An inexpensive blood test measures vitamin D levels. Many experts say levels between 21 and 29 nanograms per deciliter are insufficient, and levels less than 21 are deficient.

In Wisconsin, wintertime vitamin D levels appear to be low, according to a research article this year.  The study involved a sample of 71 women ages 70 and older whose vitamin D levels were measured between the winter of 2005 and the spring of 2006 in Madison.  The study found that 59% of the women had vitamin D levels of less than 30 ng/dl.

Several observational studies this year have focused on low levels of the vitamin and increased risk of heart disease:

  • In a study involving 3,258 German heart patients, those in the lowest quarter for vitamin D blood levels had twice the risk of dying, especially from cardiovascular disease, compared with those in the top quarter.

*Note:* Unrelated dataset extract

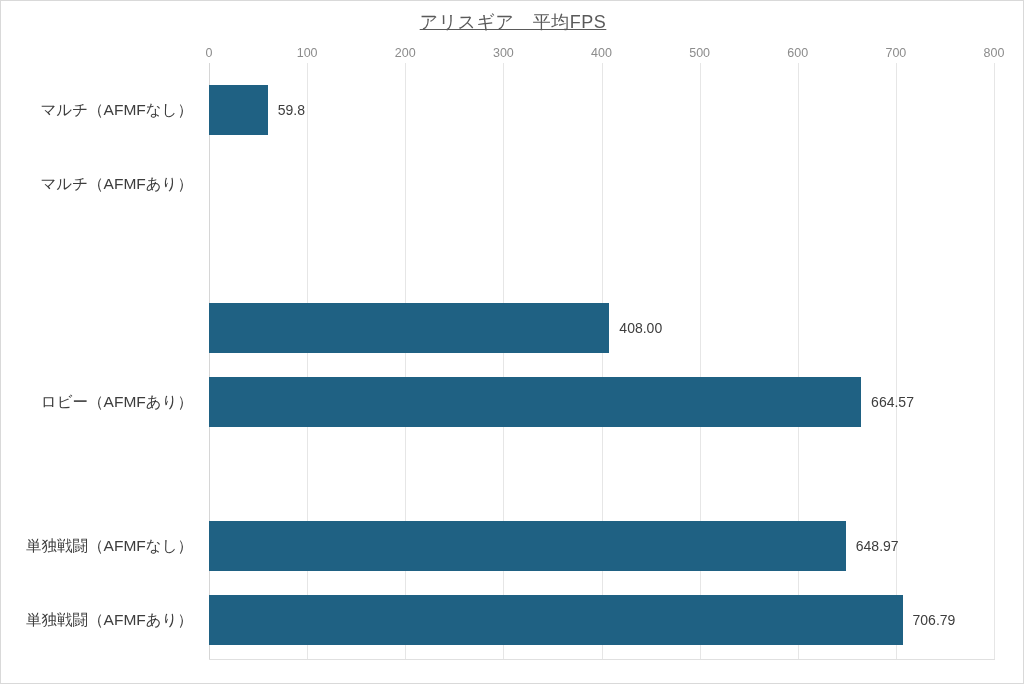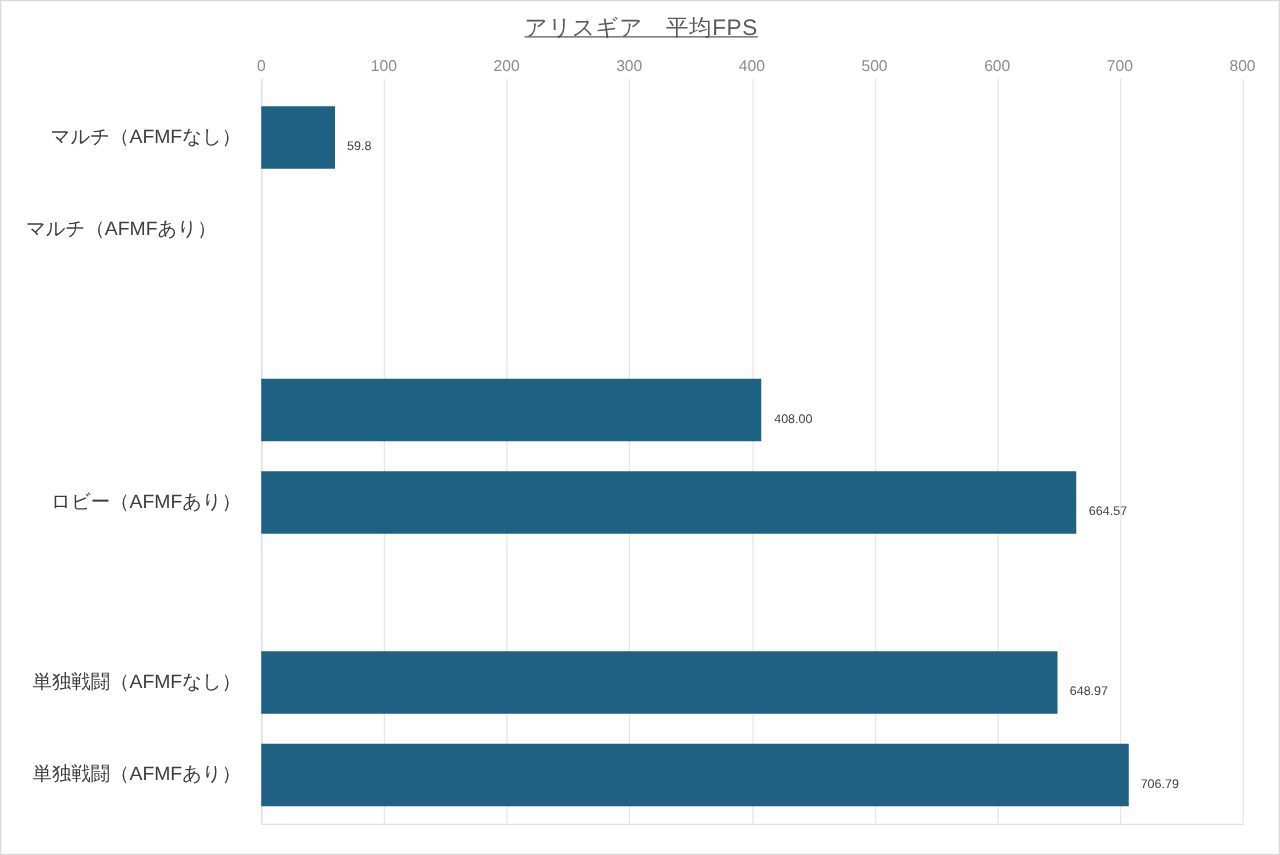"59.8" .bar-label { font-size: 10px -> 14px; top: 8px -> 0 }
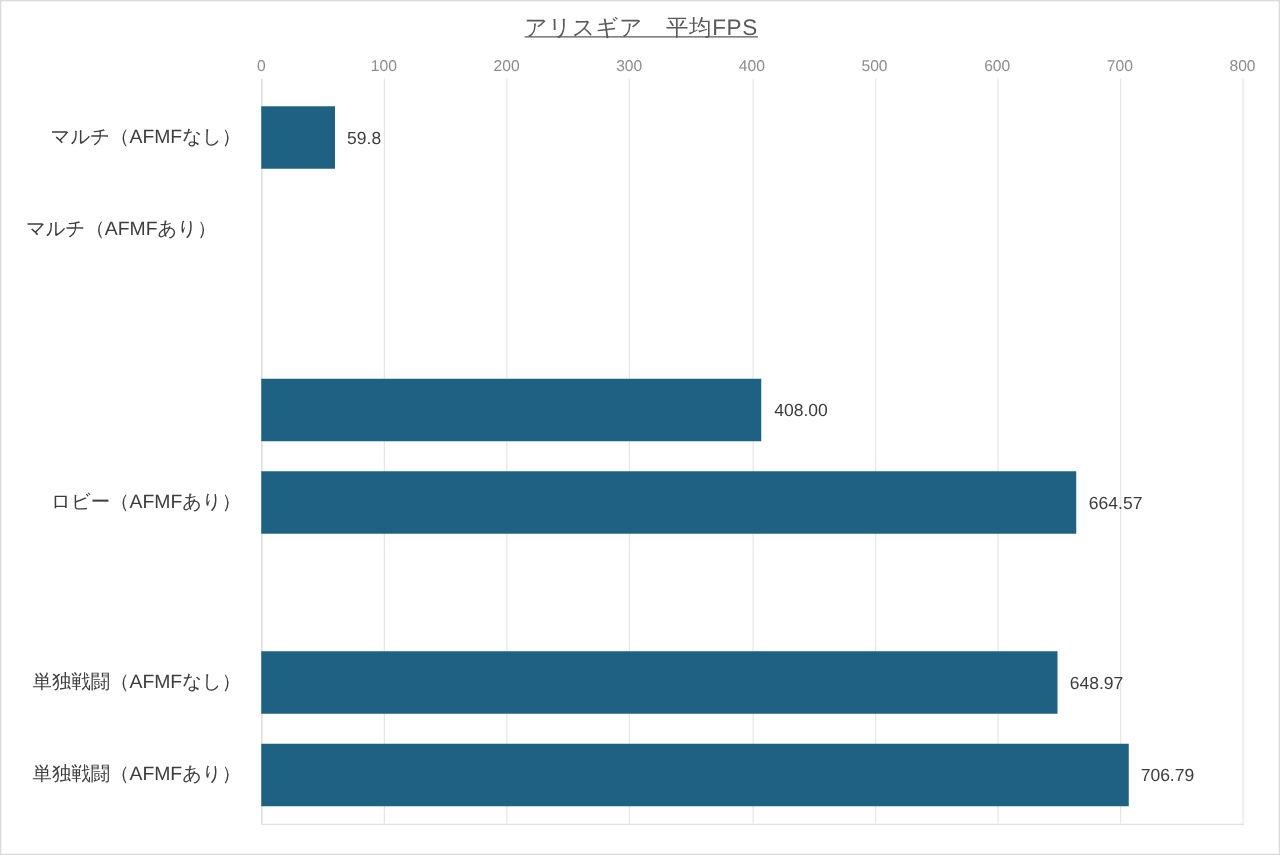"マルチ（AFMFあり）" div.y-cat { text-align: center -> none }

  • Harvard researchers studying 18,225 men found that those with vitamin D levels below 15 ng/dl were 2.4 times more likely to have a heart attack than those with levels above 30 ng/dl.

  • Researchers followed 1,739 members of the Framingham Offspring Study for more than five years and found the rate of cardiovascular disease "events" such as heart attacks, strokes and heart failure was 53% to 80% higher in people with low levels of vitamin D in their blood.

All those studies were observational.  What's needed, experts say, are clinical trials.

Cheapest Medicine?
In the meantime, Whitcomb, of Aurora Sinai, said many doctors in the Aurora health care system will be recommending vitamin D.  He noted that vitamin D is made in the cells of most living organisms.  The vitamin is a hormone that can act on as many as 200 genes.  "This is life's most fundamental hormone," Whitcomb said. "It's the cheapest medicine on the planet."

Indeed, more cardiologists say they are becoming aware of the growing amount of vitamin D research.  One problem, though, is that, while studies consistently link low vitamin D levels to heart disease, there is no consensus on the best way to restore a person's vitamin D levels, said Richard Staudacher, a cardiologist with ProHealth Care Medical Associates Cardiology in Waukesha.

However, because there is little danger from taking vitamin D, Staudacher said he will be testing his patients, and those with low levels probably will be offered doses similar to those recommended in the cardiology journal article.

That would include an initial prescription dose of 50,000 IU and a maintenance dose of about 2,000 IU a day, he said.

A person's vitamin D level "is something all cardiologists should be aware of," Staudacher said.